0

Have a look at this webpage. I want to extract the text element '2013'. I use RSelenium for this, but if anyone knows how to do it using any other package that is fine too. My current script is the following:

startServer()
remDr <- remoteDriver(browserName="chrome")
remDr$open(silent=T)
remDr$navigate(as.character(url))
remDr$findElement("css selector","#crosstable > table > tbody > tr:nth-child(2) > th:nth-child(2)")$getElementText()

This gives following error:

Error:   Summary: NoSuchElement
Detail: An element could not be located on the page using the given search parameters.
class: org.openqa.selenium.NoSuchElementException

The first thing I noted was that it is not possible to select this short piece of text using selectorgadget. So I want looking for the piece of text in the source code and copied its specific selector path: #crosstable > table > tbody > tr:nth-child(2) > th:nth-child(2). But as the error shows, this does not work.

I am new to webscraping and have almost no html knowledge, so any clue on how to extract the text "2013" from the table is welcome.
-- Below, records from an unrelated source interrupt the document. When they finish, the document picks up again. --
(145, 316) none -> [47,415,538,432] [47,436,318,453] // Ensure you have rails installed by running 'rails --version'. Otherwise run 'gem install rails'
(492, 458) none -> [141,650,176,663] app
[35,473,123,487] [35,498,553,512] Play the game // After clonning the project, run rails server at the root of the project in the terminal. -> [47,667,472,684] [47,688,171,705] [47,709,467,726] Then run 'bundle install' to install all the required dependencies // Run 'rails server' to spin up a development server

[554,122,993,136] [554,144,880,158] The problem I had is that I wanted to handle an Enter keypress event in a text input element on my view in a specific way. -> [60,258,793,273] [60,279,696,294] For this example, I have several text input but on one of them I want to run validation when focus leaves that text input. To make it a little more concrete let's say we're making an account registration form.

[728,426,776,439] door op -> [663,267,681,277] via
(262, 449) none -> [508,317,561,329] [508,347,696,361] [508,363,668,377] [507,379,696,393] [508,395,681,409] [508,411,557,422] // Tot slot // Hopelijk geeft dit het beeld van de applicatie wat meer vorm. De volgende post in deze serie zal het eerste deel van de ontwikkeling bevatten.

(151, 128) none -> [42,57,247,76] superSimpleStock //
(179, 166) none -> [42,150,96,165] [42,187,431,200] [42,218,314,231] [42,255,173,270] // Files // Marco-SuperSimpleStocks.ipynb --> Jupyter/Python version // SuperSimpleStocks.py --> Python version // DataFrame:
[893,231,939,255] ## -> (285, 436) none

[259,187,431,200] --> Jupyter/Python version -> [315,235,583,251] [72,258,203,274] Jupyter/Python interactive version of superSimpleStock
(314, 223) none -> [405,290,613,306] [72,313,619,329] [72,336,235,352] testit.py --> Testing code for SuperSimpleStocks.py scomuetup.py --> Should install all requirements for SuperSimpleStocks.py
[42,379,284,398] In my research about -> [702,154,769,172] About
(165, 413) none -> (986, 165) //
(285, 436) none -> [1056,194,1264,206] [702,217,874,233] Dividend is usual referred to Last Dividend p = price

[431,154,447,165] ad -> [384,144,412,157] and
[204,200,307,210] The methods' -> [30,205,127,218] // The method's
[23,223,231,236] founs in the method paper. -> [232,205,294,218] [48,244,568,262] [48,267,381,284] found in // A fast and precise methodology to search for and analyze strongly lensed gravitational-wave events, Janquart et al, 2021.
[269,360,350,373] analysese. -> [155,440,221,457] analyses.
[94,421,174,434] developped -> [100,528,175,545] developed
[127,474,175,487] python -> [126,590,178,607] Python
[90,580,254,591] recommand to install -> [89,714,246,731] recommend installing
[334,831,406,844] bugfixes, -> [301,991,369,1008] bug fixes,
EDIT - I found ow how to it

startServer()
remDr <- remoteDriver(browserName="chrome")
remDr$open(silent=T)
remDr$navigate(as.character(url))
webElem <- remDr$findElement("id", "content_iframe")
remDr$switchToFrame(webElem)
webElem <- remDr$findElement("id", "passthrough")
remDr$switchToFrame(webElem)

remDr$findElement("xpath",'//*[@id="crosstable"]/table/tbody/tr[2]/th[2]')$getElementText()

user3387899
  • 601
  • 5
  • 18
  • The table is in an iframe which itself is in an iframe. You would need to use the `switchToFrame` method to access the appropriate frame to reference the table elements. – jdharrison Oct 21 '16 at 10:54
  • Alternatively you can access the table frame direrctly at http://apps.who.int/gho/athena/data/GHO/HRH_26,HRH_33,HRH_28,HRH_25,HRH_27,HRH_31,HRH_29,HRH_30,HRH_32?profile=xtab&format=html&x-topaxis=GHO&x-sideaxis=COUNTRY;YEAR&x-title=table&filter=COUNTRY:* – jdharrison Oct 21 '16 at 10:55
  • You can also download the data in many formats for example csv – jdharrison Oct 21 '16 at 11:01

1 Answers1

2
webElem <- remDr$findElement("id", "content_iframe")

remDr$switchToFrame(webElem)

remDr$findElement("css selector","#crosstable > table > tbody > tr:nth-child(2) > th:nth-child(2)")$getElementText()

/* perform operation */

remDr$switchToFrame(NULL)
evotopid
  • 5,288
  • 2
  • 26
  • 41
Saravanan
  • 91
  • 4